Cinq autres hommes, tous d’anciens membres de l’OAS aujourd’hui âgés de 23 à 33 ans étaient également poursuivis dans cette affaire. Une peine de huit ans d’emprisonnement avec mandat de dépôt a été prononcée pour Thomas Annequin, le numéro 2 du groupuscule Organisation des Armées sociales.

« Une armée de défense prête à déstabiliser les institutions »

« Loin d’un projet politique fantasmé », la « nouvelle OAS » a été conçue en « calquant la structure de l’Organisation armée secrète de 1961 », groupe politico-militaire responsable d’une répression sanglante dans les années 60 contre l’indépendance de l’Algérie, a estimé le président de la chambre en lisant son jugement. Dans ce dossier, « tout atteste de l’imminence du passage à l’acte », « l’OAS a été créée comme une armée de défense prête le cas échéant à déstabiliser les institutions », « à fracturer le corps social », a poursuivi le magistrat, en rappelant ses « appels à la rébellion », ses « incitations à tuer » ou ses projets de racket d’entreprises pour financer des armes.

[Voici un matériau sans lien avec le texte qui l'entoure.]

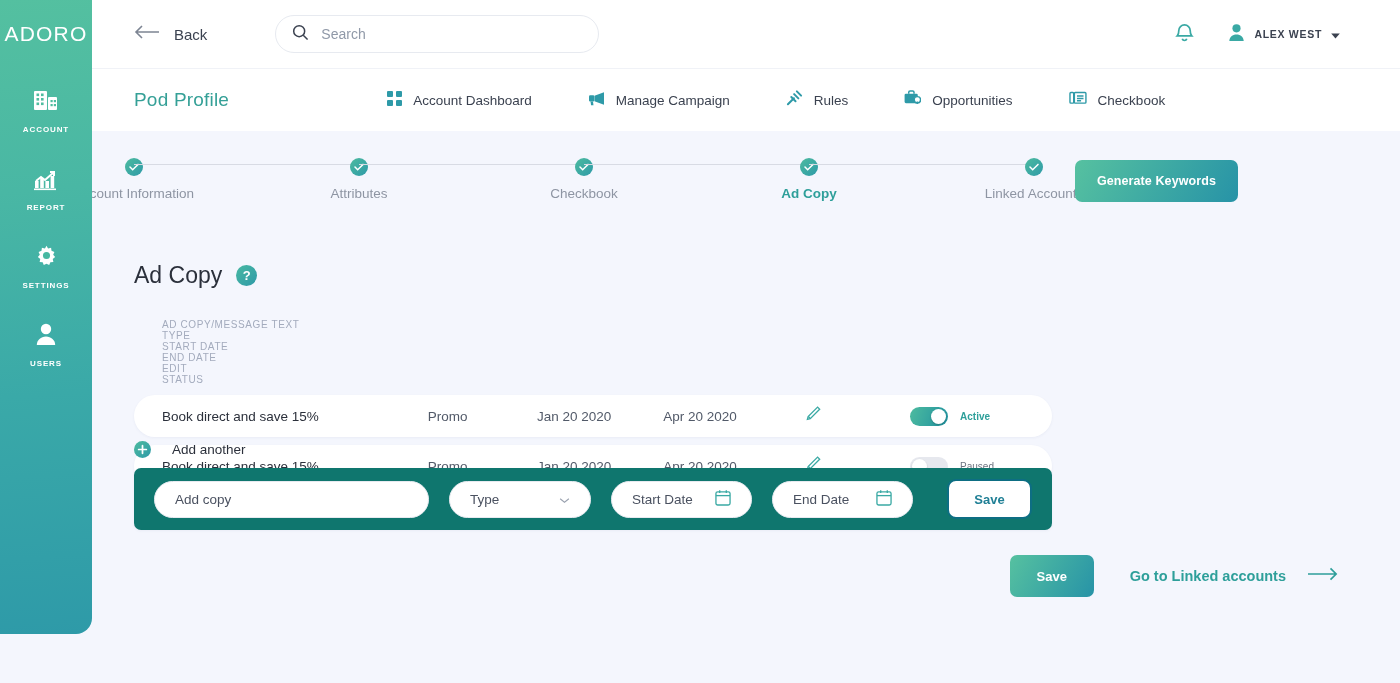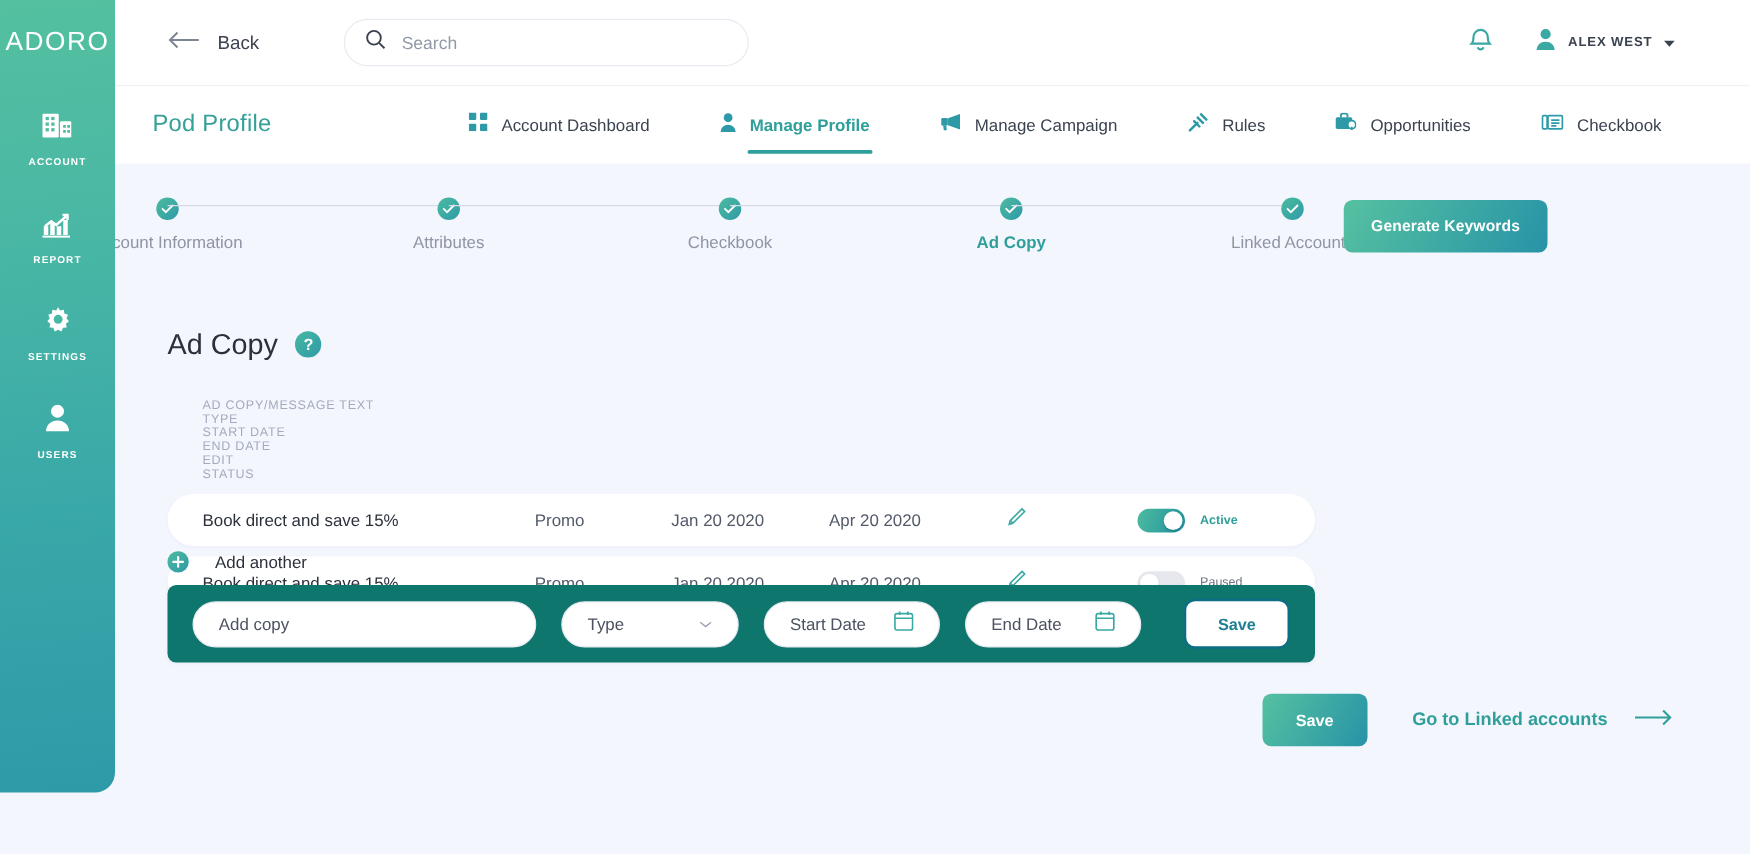--- a/index.html
+++ b/index.html
@@ -60,21 +60,21 @@
     margin-left: auto; margin-right: 60px;
     display: flex; align-items: center; gap: 34px;
   }
   .user-chip { display: flex; align-items: center; gap: 9px; cursor: pointer; }
   .user-name {
     font-size: 10.5px; font-weight: 700; letter-spacing: 0.7px; color: #3b4250;
   }
 
   
   .tabbar {
-    position: absolute; left: 80px; top: 68px; right: 0; height: 63px;
+    position: absolute; left: 92px; top: 68px; right: 0; height: 63px;
     background: #ffffff; display: flex; align-items: center;
     border-top: 1px solid #f0f2f7;
   }
   .page-title {
     margin-left: 42px; font-size: 19px; color: #35a097; font-weight: 400;
     letter-spacing: 0.2px;
   }
   .tabs { display: flex; align-items: center; margin-left: 158px; gap: 56px; height: 100%; }
   .tab {
     display: flex; align-items: center; gap: 11px; height: 100%;
@@ -346,29 +346,20 @@
           <svg width="15" height="15" viewBox="0 0 16 16" fill="#2e9aa8">
             <rect x="0" y="0" width="6.4" height="6.4" rx="1"></rect>
             <rect x="9.6" y="0" width="6.4" height="6.4" rx="1"></rect>
             <rect x="0" y="9.6" width="6.4" height="6.4" rx="1"></rect>
             <rect x="9.6" y="9.6" width="6.4" height="6.4" rx="1"></rect>
           </svg>
         </span>
         <span class="tab-label">Account Dashboard</span>
       </div>
 
-      <div class="tab active">
-        <span>
-          <svg width="13" height="16" viewBox="0 0 14 17" fill="#2e9aa8">
-            <circle cx="7" cy="4.4" r="3.8"></circle>
-            <path d="M0.6 16.6c0-3.7 2.9-6.2 6.4-6.2s6.4 2.5 6.4 6.2z"></path>
-          </svg>
-        </span>
-        <span class="tab-label">Manage Profile</span>
-      </div>
 
       <div class="tab">
         <span>
           <svg width="17" height="15" viewBox="0 0 18 16" fill="#2e9aa8">
             <path d="M17 1.2v13.4L6.8 10.8V5z"></path>
             <rect x="1" y="4.6" width="5.6" height="6.6" rx="1.2"></rect>
             <path d="M2.6 11.2h2.6l.6 4H3.2z"></path>
           </svg>
         </span>
         <span class="tab-label">Manage Campaign</span>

Tout au long des deux semaines du procès, les membres du groupe ont assuré qu’ils ne seraient jamais passés à l’acte, en renvoyant la responsabilité à son fondateur Logan Nisin. « Leur responsabilité personnelle ne saurait être diluée dans une stratégie globale désincarnée : ils ont tous, et collectivement, incarné l’OAS », a jugé le tribunal, les reconnaissant tous coupables.

Un « jugement sévère »

La décision du tribunal correctionnel de Paris était très attendue : le dossier OAS est le premier à être jugé sur les sept enquêtes ouvertes par le parquet antiterroriste depuis 2017 concernant des projets d’attentats d’ultradroite. Dans son réquisitoire, la procureure avait exhorté le tribunal à mesurer la « portée significative » de son jugement, qu’elle voulait exemplaire pour contrer la « montée en puissance exceptionnelle de la menace portée par la mouvance d’ultradroite ».

Depuis 2017, 48 personnes ont été mises en examen par le parquet antiterroriste dans des projets d’attentats imputés à l’ultradroite. Un terrorisme que la procureure avait comparé au terrorisme islamiste, décrivant « deux faces d’une même pièce fanatique ».

Me Gabriel Dumenil, qui défend Romain Pugin condamné mardi à cinq ans de prison, a décrit un « jugement sévère ». « La qualification juridique, notamment de terrorisme, n’apparaît pas du tout aussi claire. Il s’agit d’un jugement qui a été rendu pour marquer une position jurisprudentielle s’agissant de procès à venir », a-t-il estimé. Les condamnés et le parquet ont dix jours pour faire appel.